Edit tracking data =>
+ + + + +

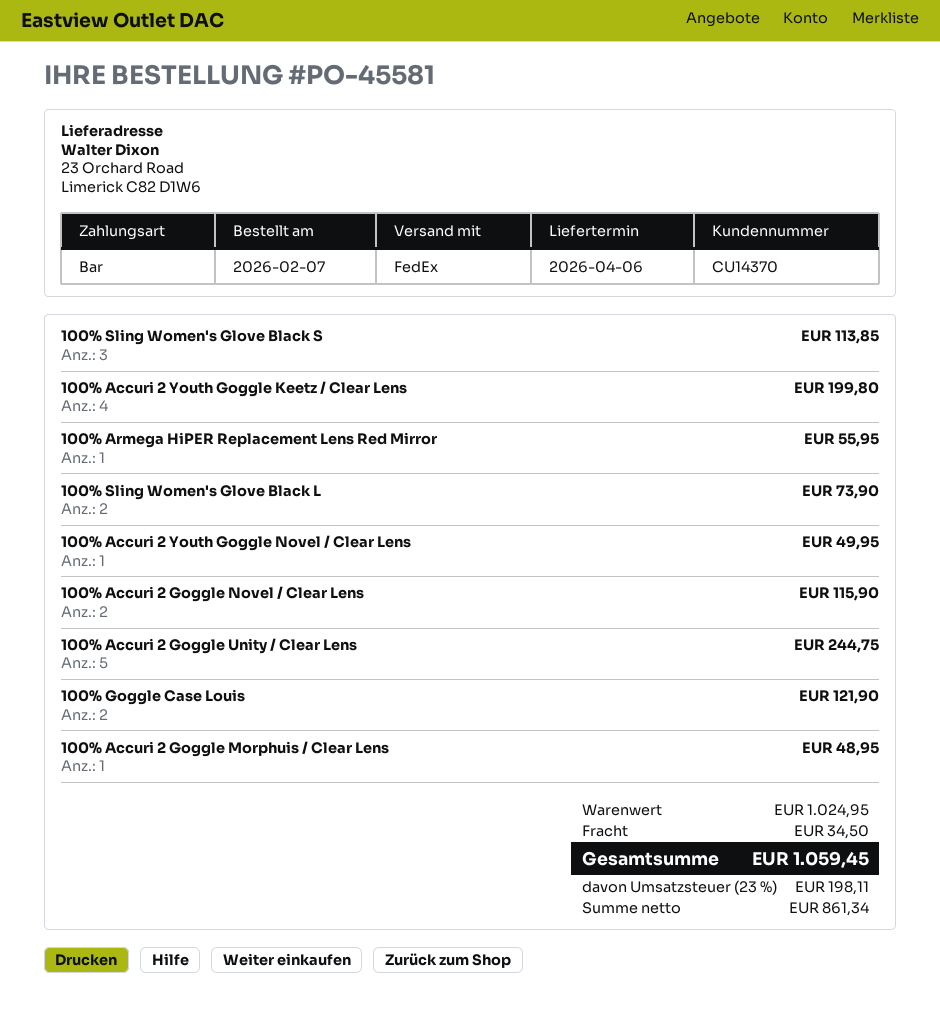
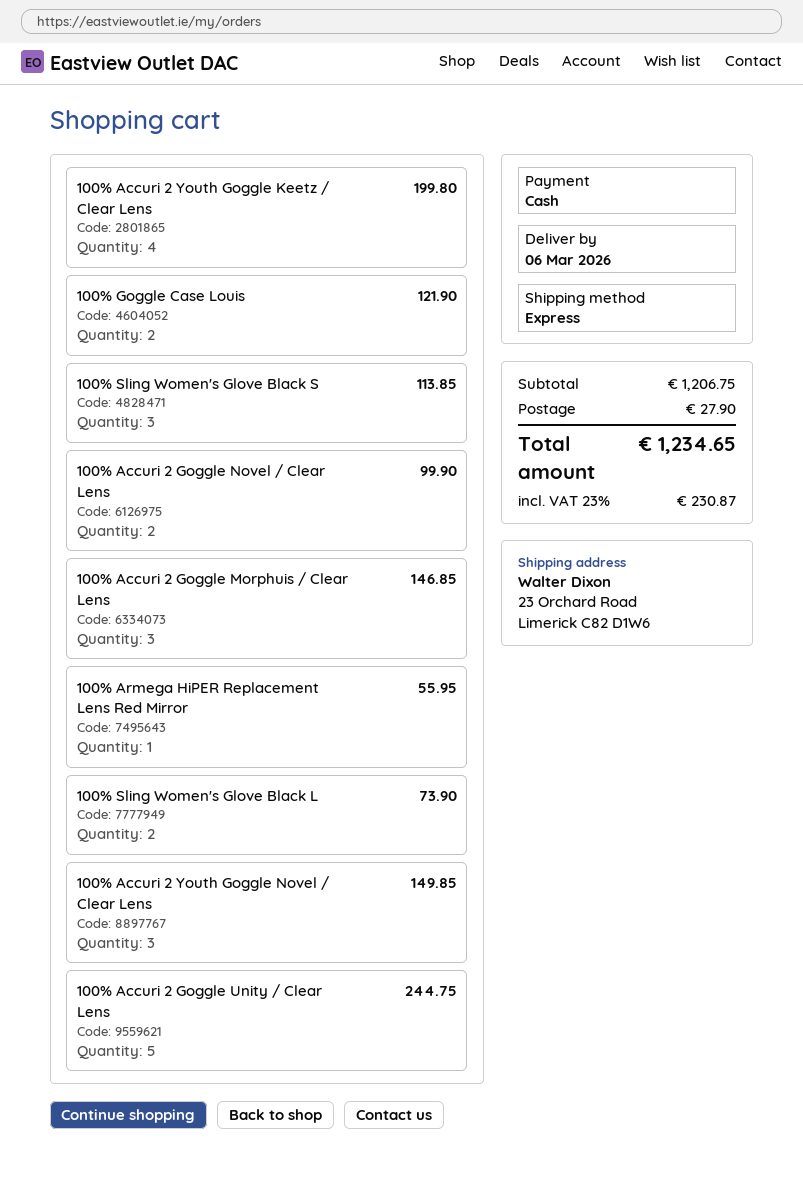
delivery date: 2026-04-06 -> 2026-03-06
shipping method: FedEx -> express
100% Accuri 2 Youth Goggle Novel / Clear Lens: 1 for 49.95 -> 3 for 149.85
100% Accuri 2 Goggle Novel / Clear Lens: 2 for 115.90 -> 2 for 99.90
100% Accuri 2 Goggle Morphuis / Clear Lens: 1 for 48.95 -> 3 for 146.85
subtotal: 1024.95 -> 1206.75
shipping: 34.50 -> 27.90
tax: 23% = 198.11 -> 23% = 230.87
total: 1059.45 -> 1234.65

+ + + + +

Aim of the exercise =>
Transcribe the records above exactly, omitting every picture they contain.

Exercise output =>
delivery date: 2026-04-06 -> 2026-03-06
shipping method: FedEx -> express
100% Accuri 2 Youth Goggle Novel / Clear Lens: 1 for 49.95 -> 3 for 149.85
100% Accuri 2 Goggle Novel / Clear Lens: 2 for 115.90 -> 2 for 99.90
100% Accuri 2 Goggle Morphuis / Clear Lens: 1 for 48.95 -> 3 for 146.85
subtotal: 1024.95 -> 1206.75
shipping: 34.50 -> 27.90
tax: 23% = 198.11 -> 23% = 230.87
total: 1059.45 -> 1234.65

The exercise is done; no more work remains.